In Manning, Iowa, where he practiced fifteen years, and at Ronan, where he has had his home since 1910, Dr. Resner has always enjoyed exceptional standing and success as a physician and surgeon. Special interest is added to his professional standing by reason of his service with the rank of Captain in the Medical Reserve Corps during the late war. One of his sons, Harold, was also a soldier, an aviator, and saw hard and strenuous duty on the battle front in France.
Doctor Resner has been an American resident since he was fourteen years of age. He was born at Plotzka, Russia, July 22, 1865.
His father, Andrew Resner, was born in the same locality in 1839. He had a small farm
which he cultivated, and also served at one time as chief of police at Plotzka. After the death of his first wife he came to the United States, became a farm owner at
Scotland, South Dakota, and in 1907 moved to Gascoyne, North Dakota, where he still owns a farm and at the age of eighty retains much of his strength and
takes an active interest in his work and his home community. He is a Republican and member of the Congregational Church.
His first wife was Caroline Lyer, who spent all her life in Russia. She was the mother of two sons: Jacob P., manager of the
Masonic Temple at Yankton, South Dakota; and Dr. Andrew Karl.
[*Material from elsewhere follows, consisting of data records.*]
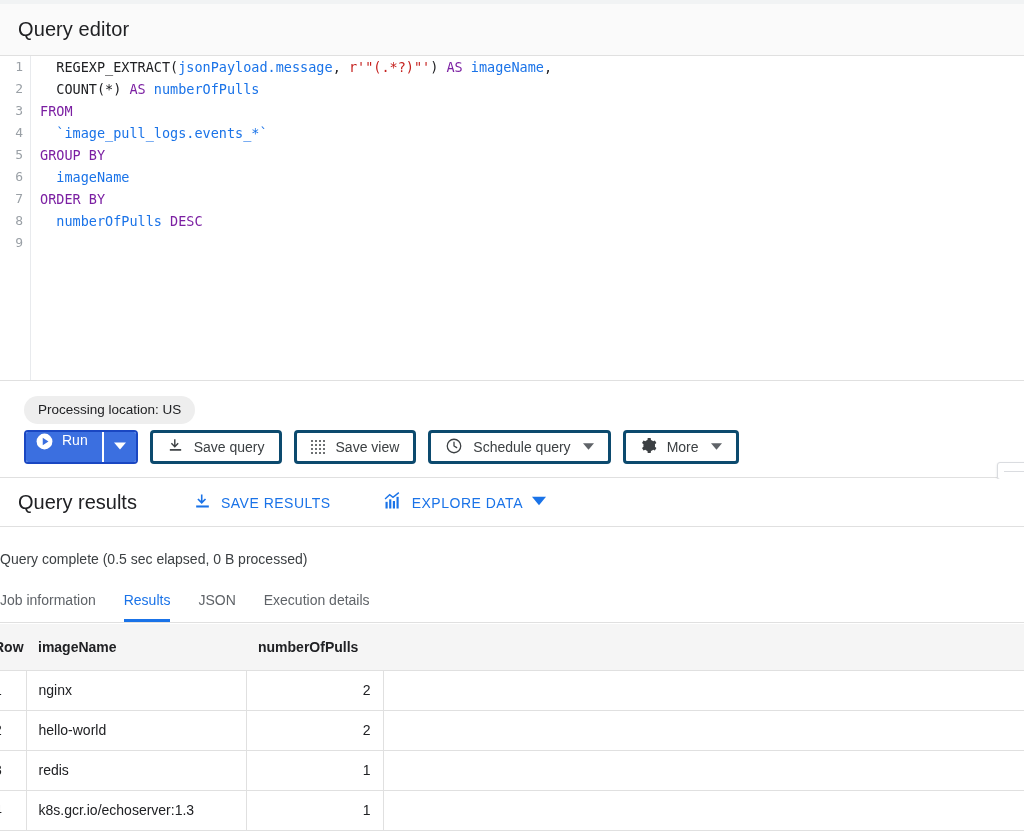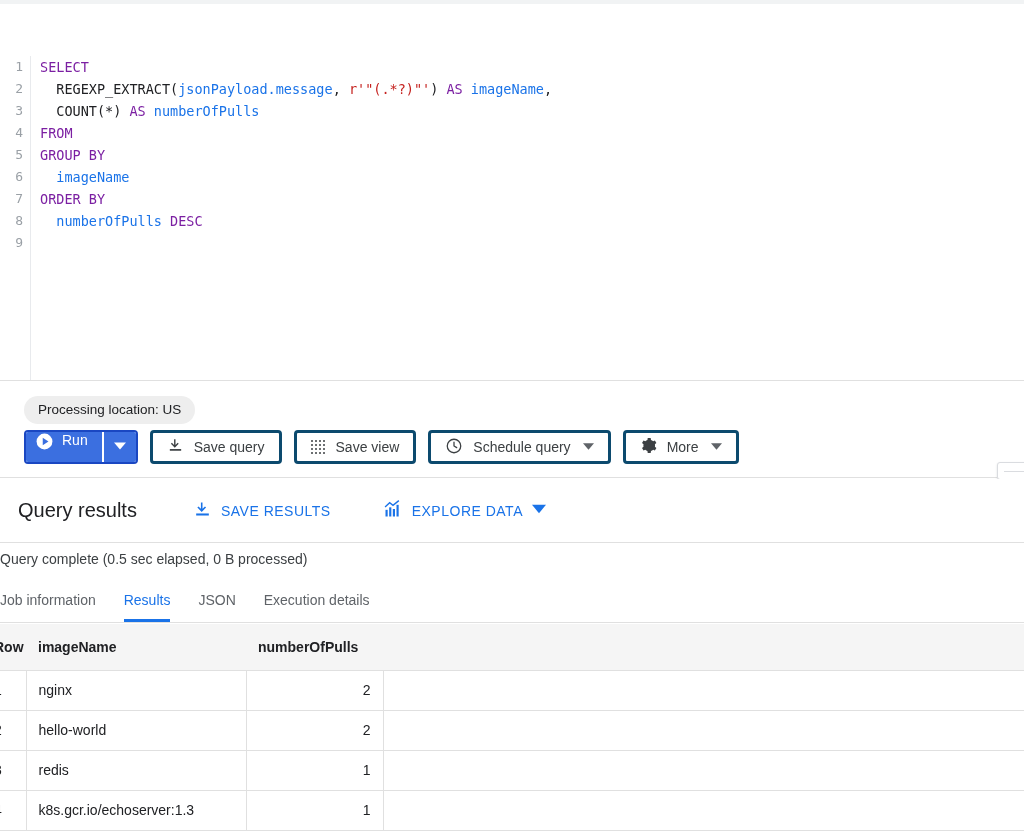"Query editor" div.editor-header { html: none -> <div> <span>Query editor</span> </div> }
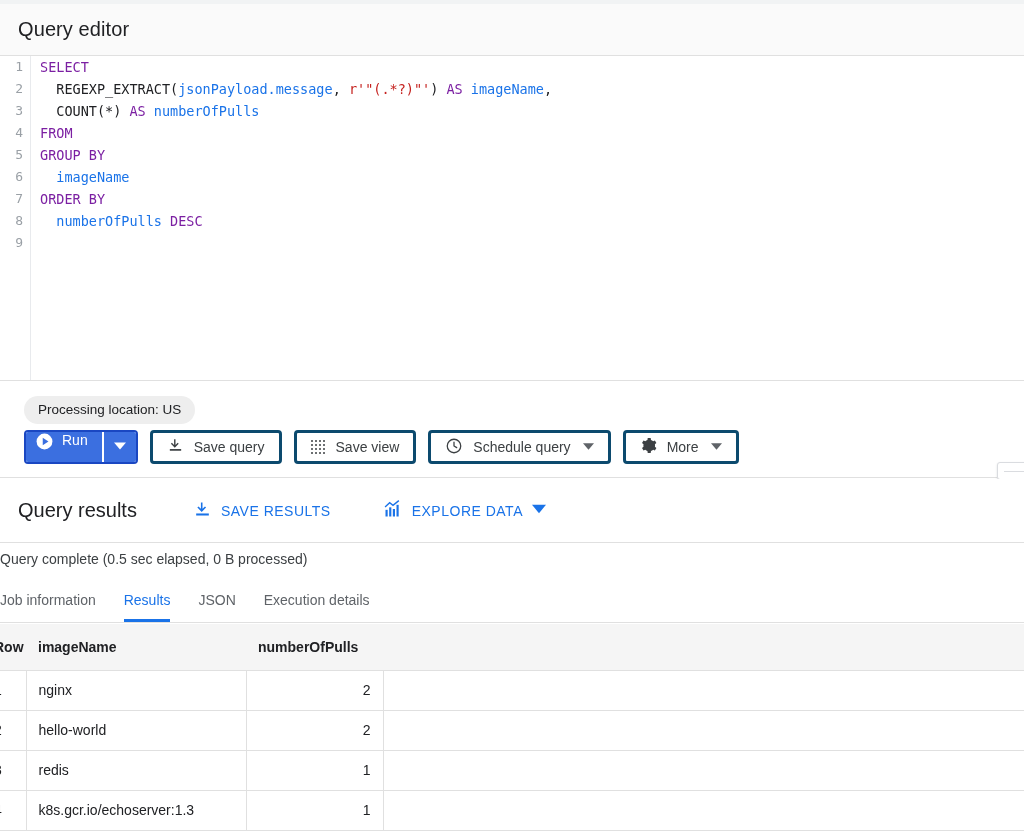"SELECT" div.code-line { html: <div><span>SELECT</span></div> -> none }
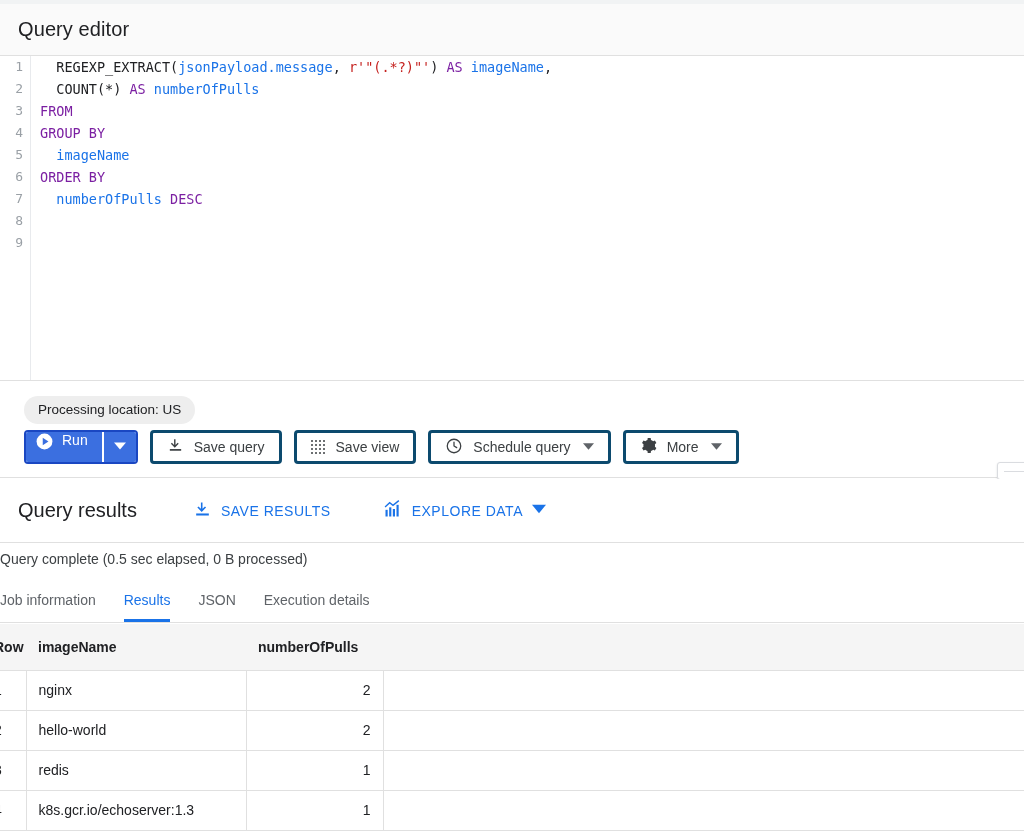"`image_pull_logs.events_*`" div.code-line { html: none -> <div><span> </span><span>`image_pull_logs.events_*`</span></div> }
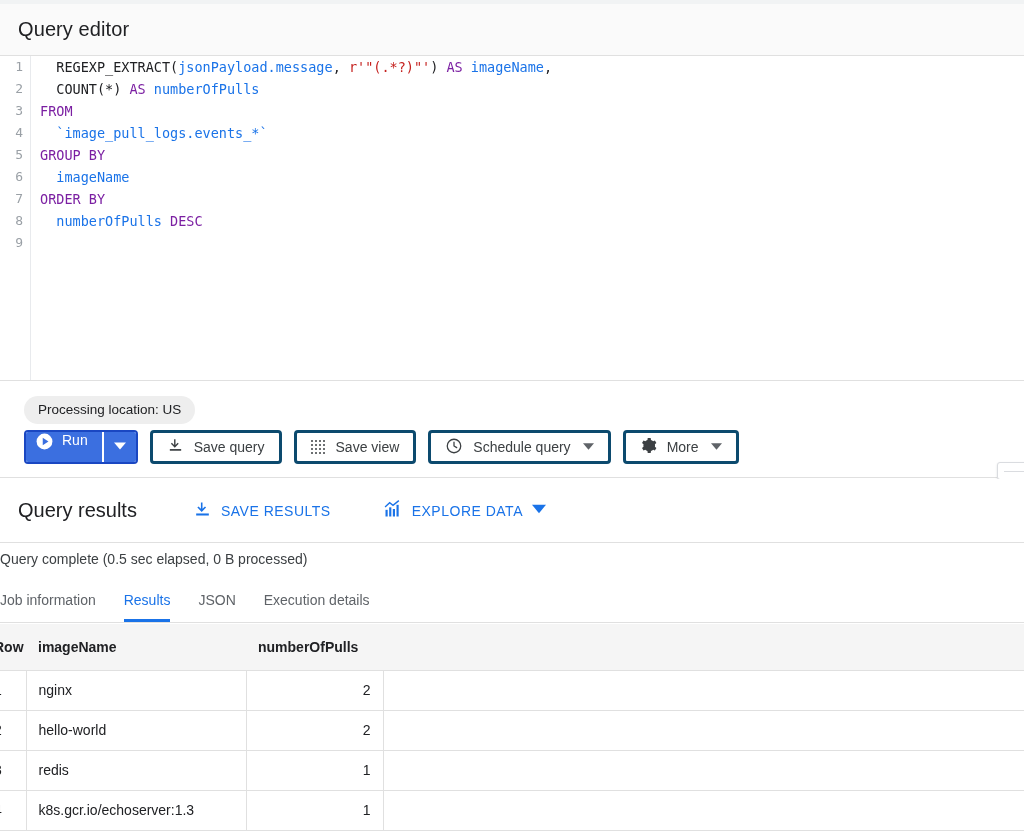"Query results" .results-header { height: 64px -> 48px }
For his second wife Andrew Resner married Margaret Stortz. They have four children: Mary, wife of Ludwig Hoffman, a farmer at Gascoyne,
North Dakota; Nathaniel, John, and Emanuel, all farmers at Gascoyne.
Doctor Resner attended the public schools of his native country to the age of fourteen. As a boy, on his father's homestead in South Dakota,
he attended rural schools for two years, and in 1886 graduated from the German Seminary at Crete, Nebraska.
Doctor Resner first prepared himself for the ministry, and is a graduate of the Chicago Theological Seminary. He received his degree from
that institution in 1889. Later he abandoned the ministerial calling, and in preparation for medicine attended the University of Iowa at Iowa City,
where he was graduated M.D. in 1895. The same year he began practice at Manning, Iowa, and during the fifteen years of his busy work as a
physician there he was also president of the Board of Education.
On January 25, 1917, Doctor Resner was commissioned at Helena, Montana, with the rank of First Lieutenant in the Medical Reserve Corps.
He was called to active duty on June 1, 1918, was first at Fort Douglas in Salt Lake City, spent two months with the Twenty-first Regiment at
Taliaferro Camp at San Diego, California, then accompanied the Twenty-first of Camp Kearney, and became regimental surgeon of the Eighty-first Regiment,
organizing its medical service. He continued with the Eighty-first until after the signing of the Armistice. His next duty was as post surgeon of the Remount
Station at Camp Kearney, and he remained there until the date of his honorable discharge on May 20, 1919.
Doctor Resner is still a Captain in the Medical
Reserve Corps, with a reserve commission valid for five years, subject to call by the Government. He is a member of the Missoula County and State
Medical Societies, also the American Medical Association, is a Republican, and is affiliated with the Woodmen of the World, Modern Woodmen of
America, and a former member of the Odd Fellows.
Andrew K. Resner died February 27, 1940, age 74, Lake County, Montana; Lydia Resner died June 9, 1935, age 65, Lake County; Carl B., son, died November 18, 1964, age 71, Lake County; Roy J. Resner died June 10, 1941, age 48, Lake County; Harold Robert Resner died December 8, 1977, San Diego, California - also two immediate family members including Pearl Blanche and Robert L.; Herbert Resner died May 15, 1962, Los Angeles.